● **Before and after images**:
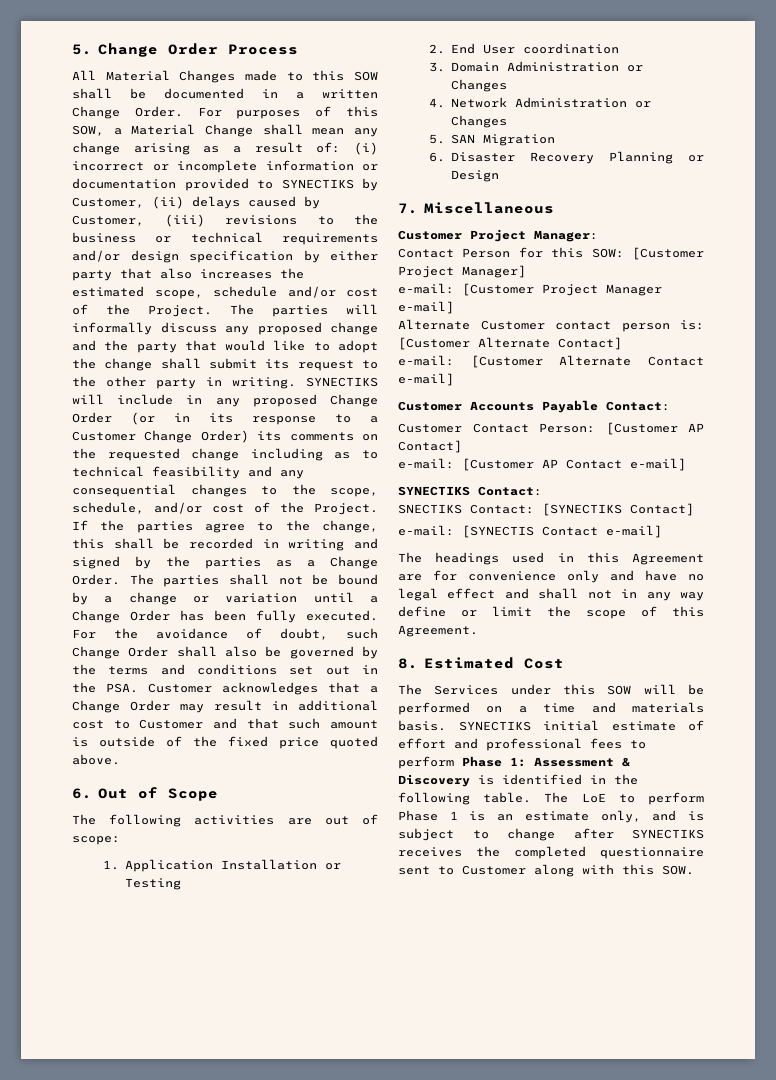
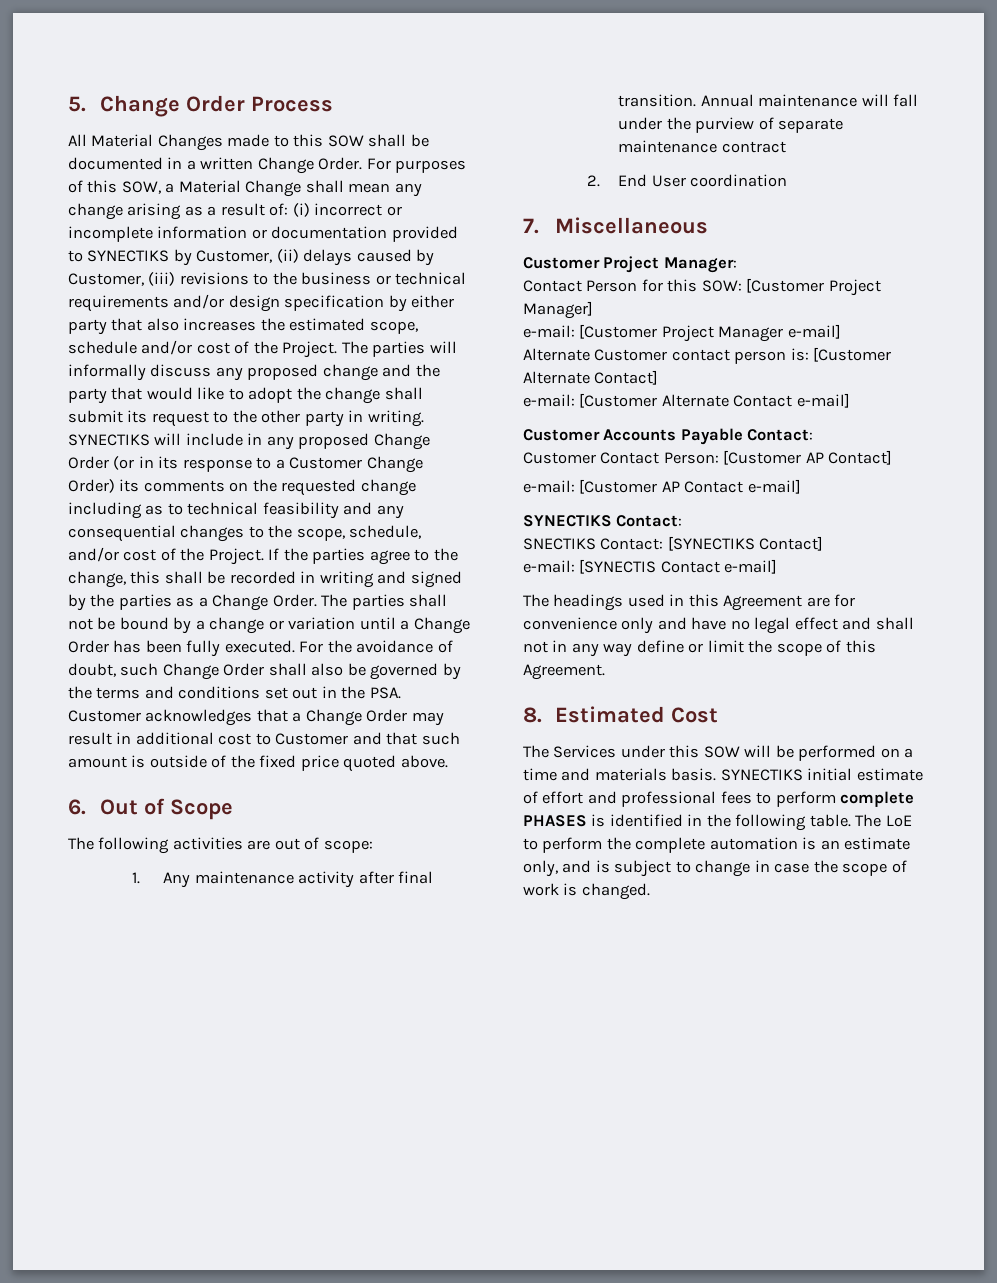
- 1. Application Installation or Testing
+ 1. Any maintenance activity after final transition. Annual maintenance will fall under the purview of separate maintenance contract
  2. End User coordination
- 3. Domain Administration or Changes
- 4. Network Administration or Changes
- 5. SAN Migration
- 6. Disaster Recovery Planning or Design
- SYNECTIKS initial estimate of effort and professional fees to perform Phase 1: Assessment & Discovery is identified in the following table.
+ SYNECTIKS initial estimate of effort and professional fees to perform complete PHASES is identified in the following table.
- The LoE to perform Phase 1 is an estimate only, and is subject to change after SYNECTIKS receives the completed questionnaire sent to Customer along with this SOW.
+ The LoE to perform the complete automation is an estimate only, and is subject to change in case the scope of work is changed.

● **WORK INSTRUCTION**: Output each entry above word for word. The pictures stay out.

● **EXERCISE RESPONSE**:
- 1. Application Installation or Testing
+ 1. Any maintenance activity after final transition. Annual maintenance will fall under the purview of separate maintenance contract
  2. End User coordination
- 3. Domain Administration or Changes
- 4. Network Administration or Changes
- 5. SAN Migration
- 6. Disaster Recovery Planning or Design
- SYNECTIKS initial estimate of effort and professional fees to perform Phase 1: Assessment & Discovery is identified in the following table.
+ SYNECTIKS initial estimate of effort and professional fees to perform complete PHASES is identified in the following table.
- The LoE to perform Phase 1 is an estimate only, and is subject to change after SYNECTIKS receives the completed questionnaire sent to Customer along with this SOW.
+ The LoE to perform the complete automation is an estimate only, and is subject to change in case the scope of work is changed.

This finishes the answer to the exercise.